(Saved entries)
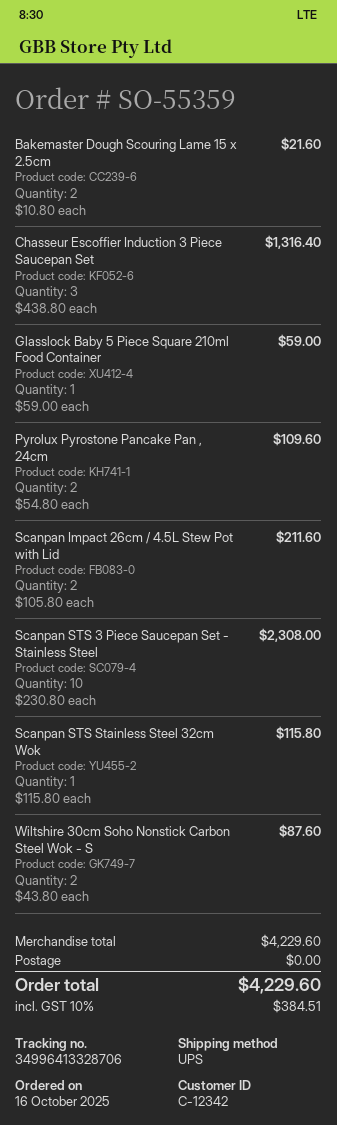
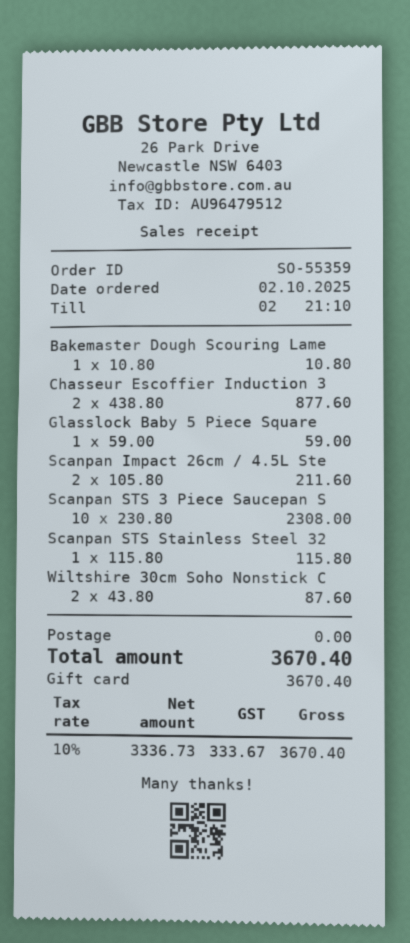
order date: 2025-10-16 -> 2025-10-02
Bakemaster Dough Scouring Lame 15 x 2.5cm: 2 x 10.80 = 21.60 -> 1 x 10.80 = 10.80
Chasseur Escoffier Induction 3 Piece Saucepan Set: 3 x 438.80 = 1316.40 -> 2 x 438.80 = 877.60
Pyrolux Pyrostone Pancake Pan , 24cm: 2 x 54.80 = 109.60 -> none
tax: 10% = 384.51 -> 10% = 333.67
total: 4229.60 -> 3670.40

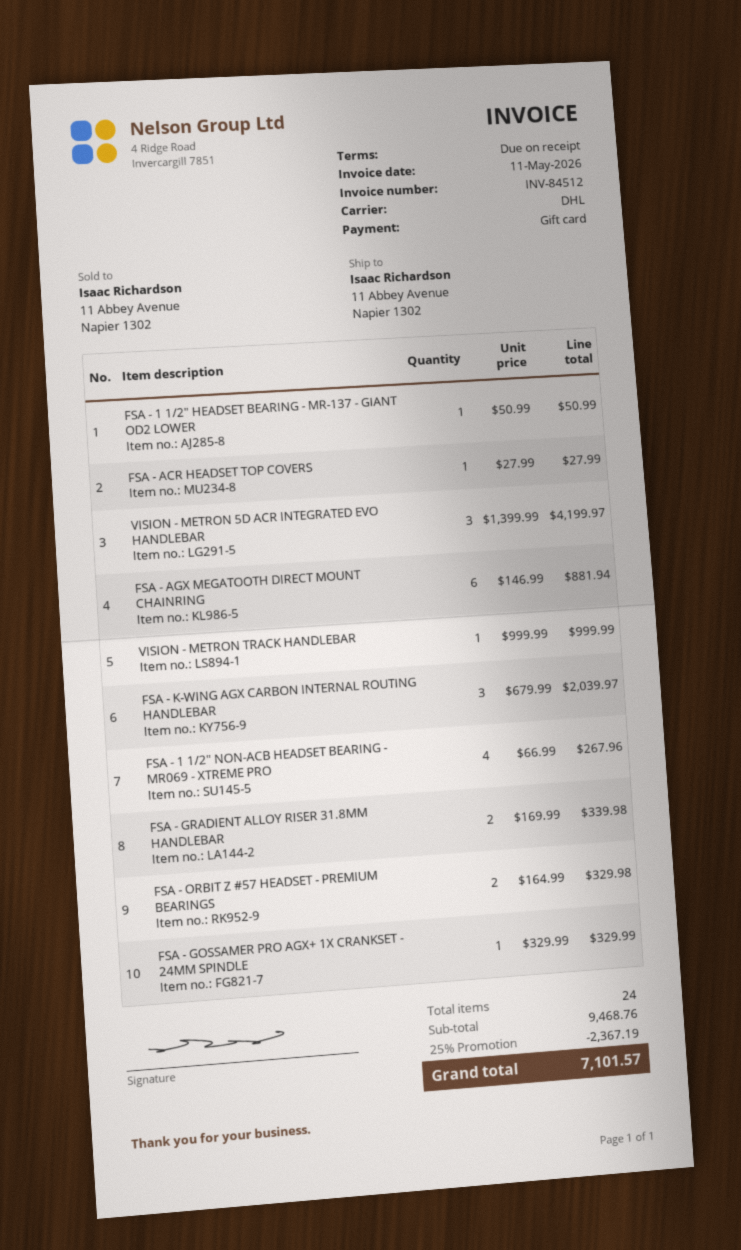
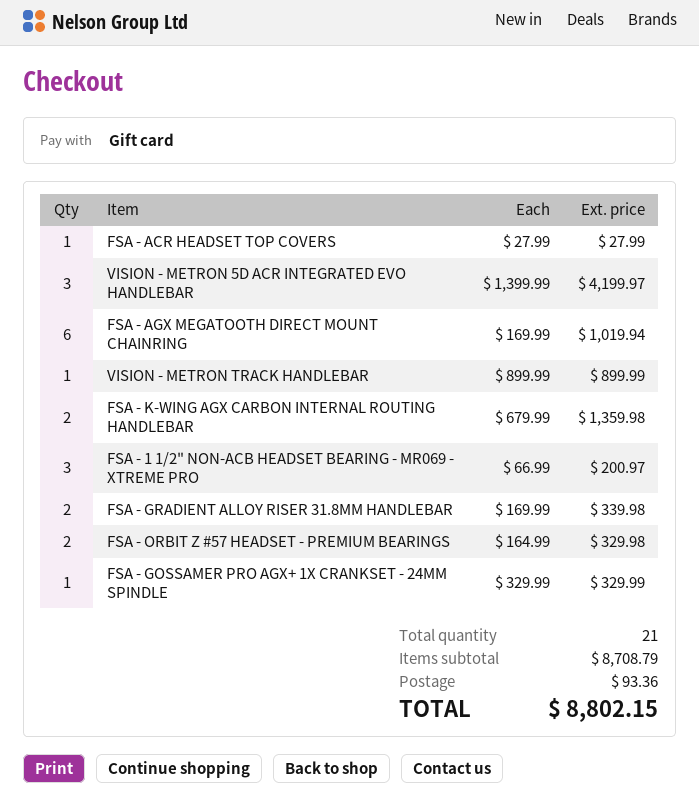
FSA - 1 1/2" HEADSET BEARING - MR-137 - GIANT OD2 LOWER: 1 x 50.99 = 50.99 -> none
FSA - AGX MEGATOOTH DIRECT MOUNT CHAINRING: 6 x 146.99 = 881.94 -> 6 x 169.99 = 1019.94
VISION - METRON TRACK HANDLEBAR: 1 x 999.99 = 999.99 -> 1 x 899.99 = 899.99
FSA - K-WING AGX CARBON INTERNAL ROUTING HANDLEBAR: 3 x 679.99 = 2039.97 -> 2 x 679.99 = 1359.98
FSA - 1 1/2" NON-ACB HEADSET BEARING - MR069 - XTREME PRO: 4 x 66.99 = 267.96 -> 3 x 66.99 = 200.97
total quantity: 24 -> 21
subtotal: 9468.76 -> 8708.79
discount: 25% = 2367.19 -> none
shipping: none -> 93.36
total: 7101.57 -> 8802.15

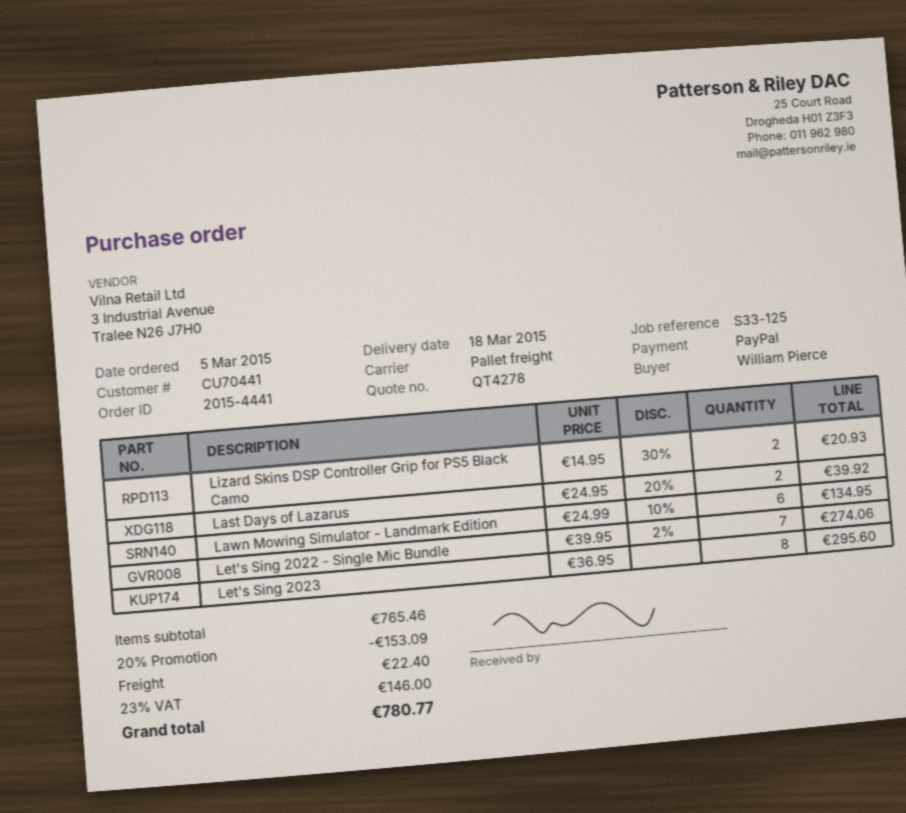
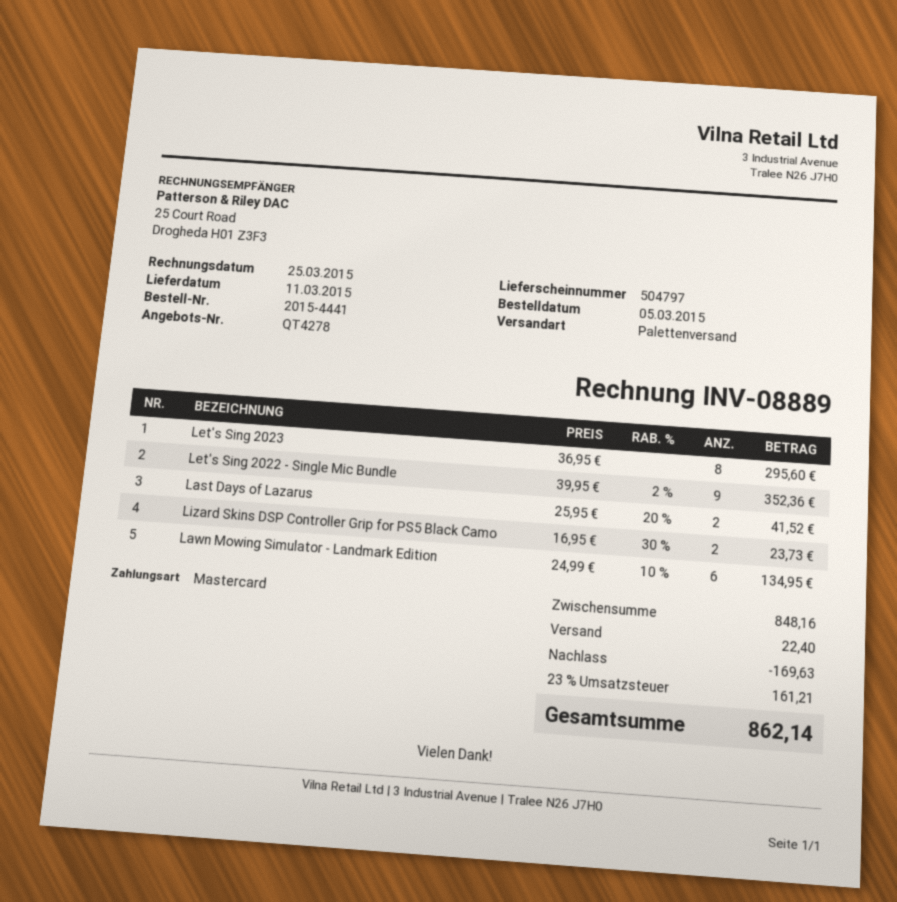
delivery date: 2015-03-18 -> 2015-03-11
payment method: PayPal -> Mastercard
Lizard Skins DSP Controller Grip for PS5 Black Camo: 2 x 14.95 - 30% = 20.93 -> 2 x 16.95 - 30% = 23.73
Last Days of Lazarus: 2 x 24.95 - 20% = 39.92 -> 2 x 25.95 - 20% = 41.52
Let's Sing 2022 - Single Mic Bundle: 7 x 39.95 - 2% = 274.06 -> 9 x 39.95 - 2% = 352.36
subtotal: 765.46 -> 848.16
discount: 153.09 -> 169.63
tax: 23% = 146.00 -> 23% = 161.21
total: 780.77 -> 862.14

→ **Work request**: Take the line containing "shipping: none -> 93.36" as the first line and the last line of the data above as the final one, and output exactly the lines between them, inclusive, with no pictures.

→ **Answer to this problem**:
shipping: none -> 93.36
total: 7101.57 -> 8802.15

delivery date: 2015-03-18 -> 2015-03-11
payment method: PayPal -> Mastercard
Lizard Skins DSP Controller Grip for PS5 Black Camo: 2 x 14.95 - 30% = 20.93 -> 2 x 16.95 - 30% = 23.73
Last Days of Lazarus: 2 x 24.95 - 20% = 39.92 -> 2 x 25.95 - 20% = 41.52
Let's Sing 2022 - Single Mic Bundle: 7 x 39.95 - 2% = 274.06 -> 9 x 39.95 - 2% = 352.36
subtotal: 765.46 -> 848.16
discount: 153.09 -> 169.63
tax: 23% = 146.00 -> 23% = 161.21
total: 780.77 -> 862.14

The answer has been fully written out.